The dare package implements distributional anchor regression [1] using a (stochastic) gradient descent optimizer. Anchor regression [2] is a method to robustify predictions under distribution shift induced by so-called anchors. A small illustration is given below.

Using package dare

Consider the following data generated from a structural causal model in which A is the anchor, X a predictor, H a hidden confounder, and Y the response:

set.seed(42)
n <- 1e3
A <- rnorm(n)
H <- A + rnorm(n)
X <- H + A + rnorm(n)
Y <- qchisq(plogis(H + X + A + rlogis(n)), df = 3)
train <- data.frame(Y = Y, X = X, A = A)

Conditional on H + X + A = 0, this generates responses with a Chi-square distribution with three degrees of freedom. We set up and fit continuous outcome logistic anchor regression below with regularization parameter xi = 10:

m <- ColrDA(Y ~ X, data = train, anchor = ~ A, xi = 10, 
            optimizer = optimizer_adam(0.1))
fit(m, epochs = 1e4)
unlist(coef(m))
###           X (Intercept) 
###   -1.309156   -1.294785 
logLik(m)
### [1] -2175.023

The unpenalized model (xi = 0) yields different coefficient estimates and a better in-sample log-likelihood:

m0 <- ColrDA(Y ~ X, data = train, anchor = ~ A, xi = 0, 
             optimizer = optimizer_adam(0.1))
fit(m, epochs = 1e4)
unlist(coef(m0))
###           X (Intercept) 
###   -1.216760   -1.319929 
logLik(m0)
### [1] -2162.867

We now generate some test data from a different environment, in which the distribution of A is shifted, which in turn induces distribution shift in the other covariates:

A <- 1 + rnorm(n)
H <- A + rnorm(n)
X <- H + A + rnorm(n)
Y <- qchisq(plogis(H + X + A + rlogis(n)), df = 3)
test <- data.frame(Y = Y, X = X, A = A)

Below we show the performance on the shifted out-of-sample data. De-correlating the score residuals from the anchors (induced by causal regularization) leads to a better out-of-sample log-likelihood on shifted data;

logLik(m0, newdata = test)
### [1] -2692.289
logLik(m, newdata = test)
### [1] -2659.036

Cross-validation provides one way to choose the strength of regularization xi. In dare, cross-validation is implemented as follows: If there is a single anchor variable and the variable is a factor, "leave-one-level-out" cross validation is performed. If the single anchor variable is numeric, it is cut into intervals with boundaries given by quantiles. For multivariable anchors, the vector of folds has to be provided per observation. The code below shows how cross-validation can be used in our example above:

cvd <- cv(m, epochs = 1e4, xi = 100)
-sum(cvd$logLiki[, "test"])
### [1] -2865.85

The output of cv() contains a matrix logLiki of log-likelihood contributions for each fold and the test data.

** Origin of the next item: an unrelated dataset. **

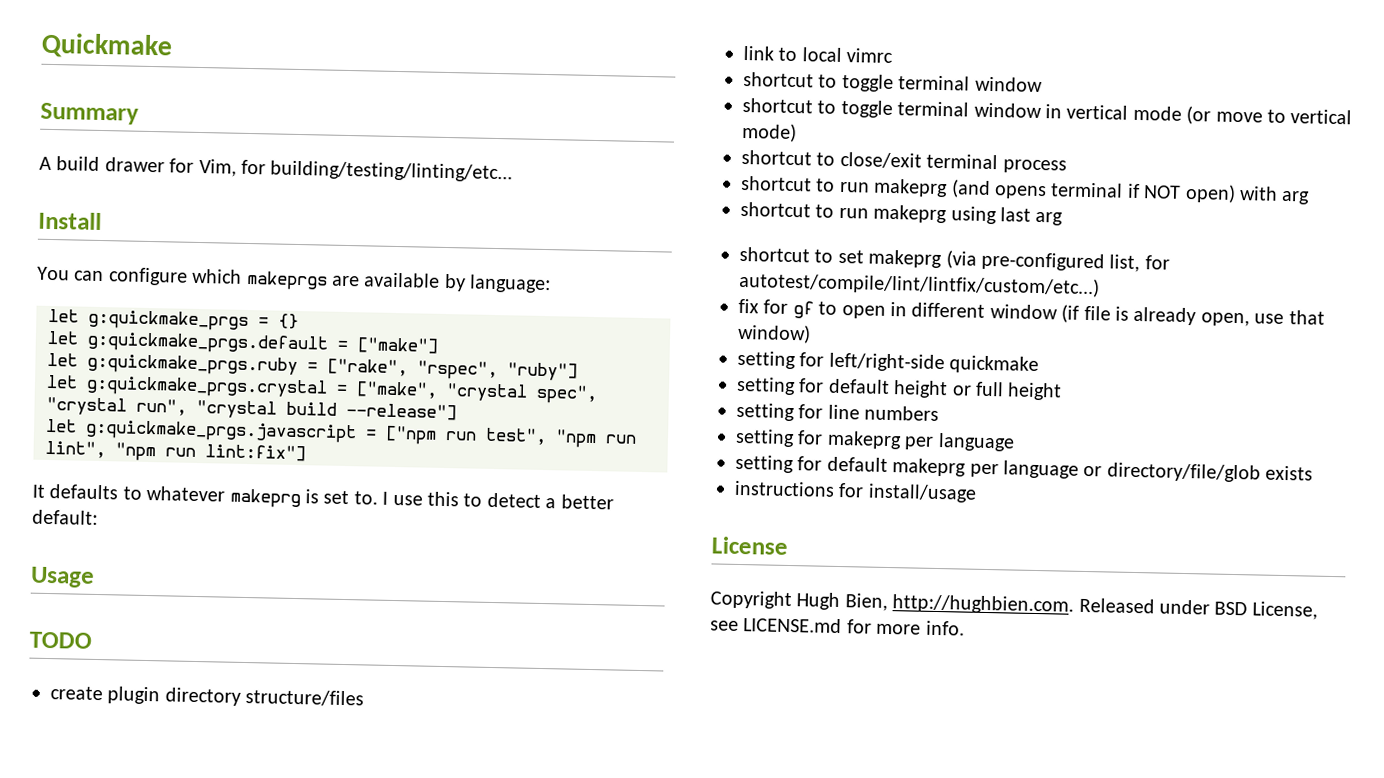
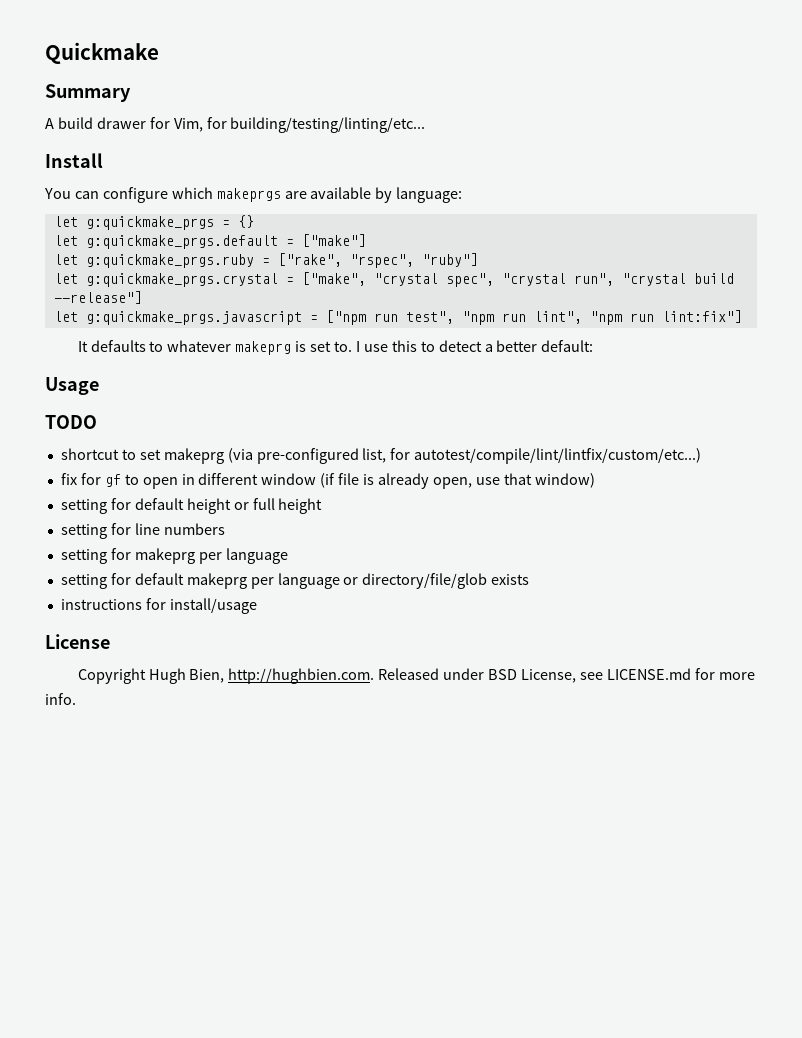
[50,686,365,707] [743,45,894,64] [743,71,1043,93] [742,97,1353,125] [742,122,797,143] [741,149,1067,174] [741,175,1311,205] [740,201,1064,226] // create plugin directory structure/files // link to local vimrc // shortcut to toggle terminal window // shortcut to toggle terminal window in vertical mode (or move to vertical mode) // shortcut to close/exit terminal process // shortcut to run makeprg (and opens terminal if NOT open) with arg // shortcut to run makeprg using last arg -> (97, 422) none
[737,350,1040,375] // setting for left/right-side quickmake -> (595, 480) none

The code for reproducing this example (together with two plots visualizing out-of-sample log-likelihood contributions and score residuals for the two models) can be found in ./inst/demo-readme.R. Another demo for Cox proportional hazard anchor regression can be found in ./inst/demo-coxph.R.

Implemented model classes

For general outcome types and error distributions, the dare() function can be used. However, for archetypal model classes we provide the following alias (using the name of function corresponding to a model class and appending DA for "Distributional Anchor"):

Function alias Corresponding model
BoxCoxDA() tram::BoxCox()
ColrDA() tram::Colr()
cotramDA() cotram::cotram()
CoxphDA() tram::Coxph()
LehmannDA() tram::Lehmann()
LmDA() tram::Lm()
PolrDA() tram::Polr()
SurvregDA() tram::Survreg()

Installing package dare

The package can be installed via:

remotes::install_github("LucasKook/dare")

The implementation is build upon package deeptrafo [3] and deepregression [4]. Please install the latest development version from GitHub via:

remotes::install_github("neural-structured-additive-learning/deepregression")
remotes::install_github("neural-structured-additive-learning/deeptrafo")

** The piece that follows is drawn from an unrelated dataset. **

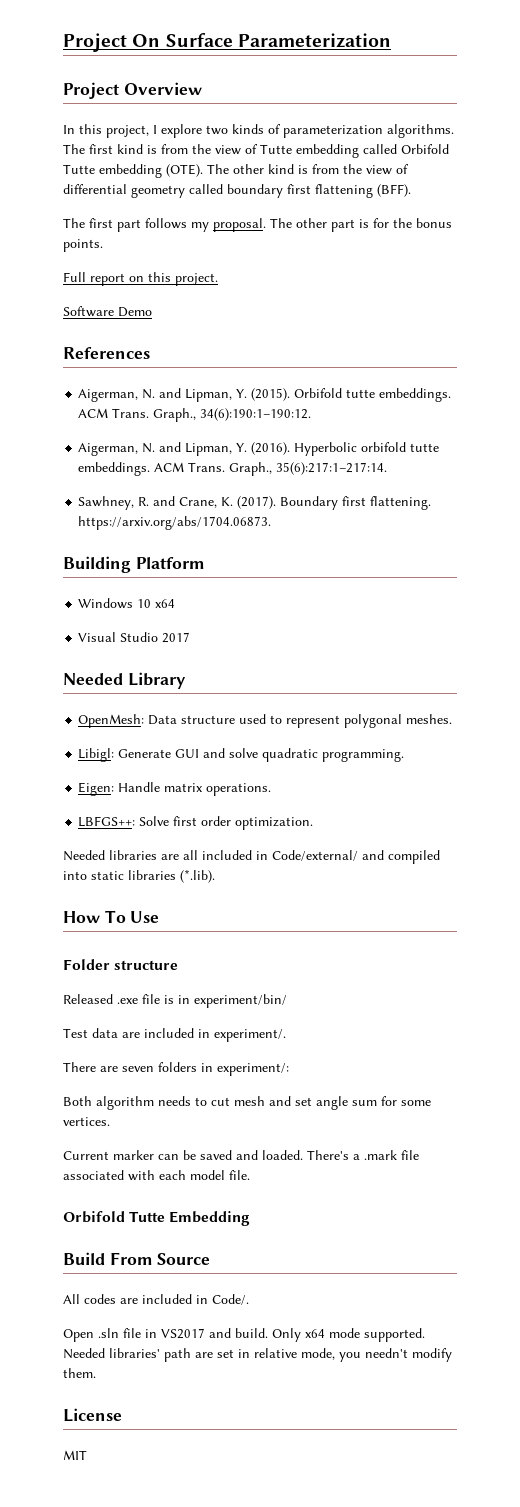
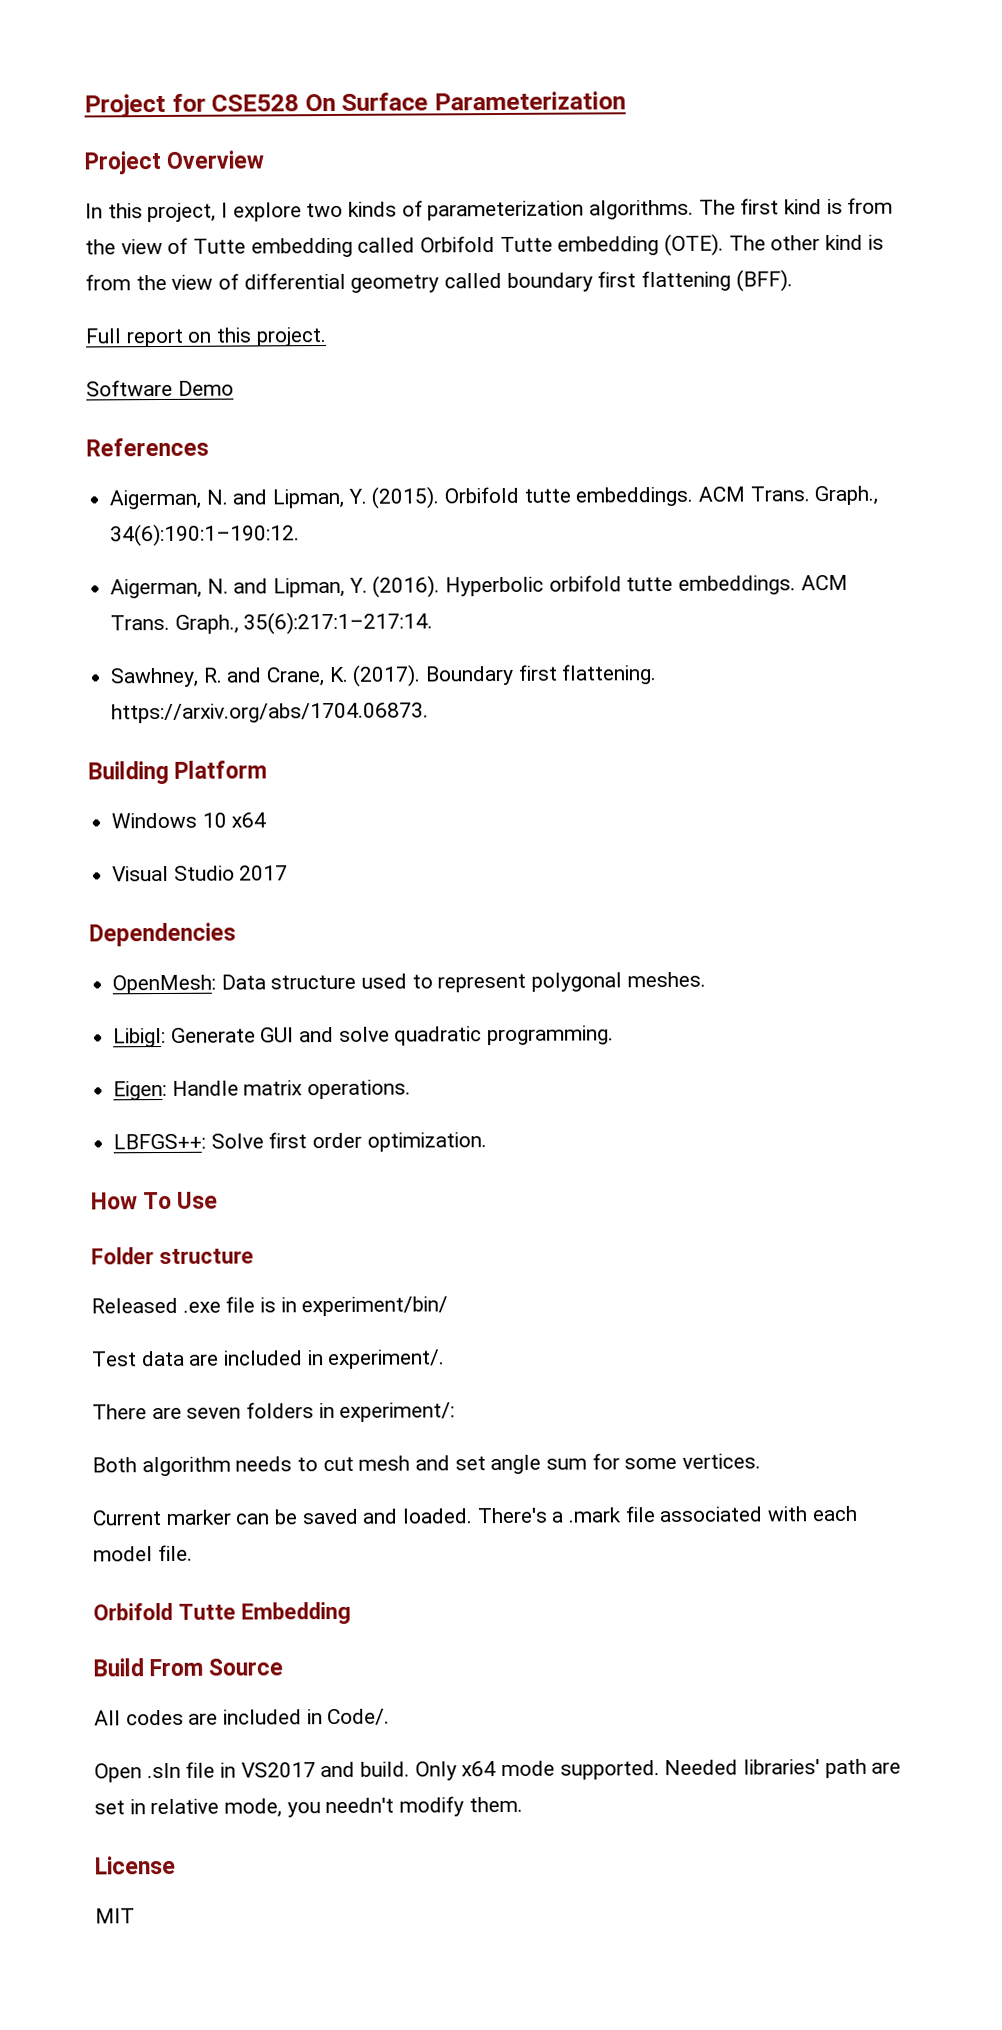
[63,33,127,52] Project -> [84,93,300,118] Project for CSE528
[63,218,452,232] [63,239,103,252] // The first part follows my proposal. The other part is for the bonus points. -> (793, 280) none
[63,672,186,689] Needed Library -> [89,922,236,947] Dependencies
[63,850,440,864] [63,869,215,883] // Needed libraries are all included in Code/external/ and compiled into static libraries (*.lib). -> (487, 1142) none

For trouble-shooting Python, tensorflow, and tfprobability installations, please see the deepregression documentation.

References

[1] Kook, L., Sick, B., & Bühlmann, P. (2022). Distributional anchor regression. Statistics and Computing, 32(3), 39. doi:10.1007/s11222-022-10097-z.

[2] Rothenhäusler, D., Meinshausen, N., Bühlmann, P., & Peters, J. (2021). Anchor regression: Heterogeneous data meet causality. Journal of the Royal Statistical Society Series B: Statistical Methodology, 83(2), 215-246. doi:10.1111/rssb.12398.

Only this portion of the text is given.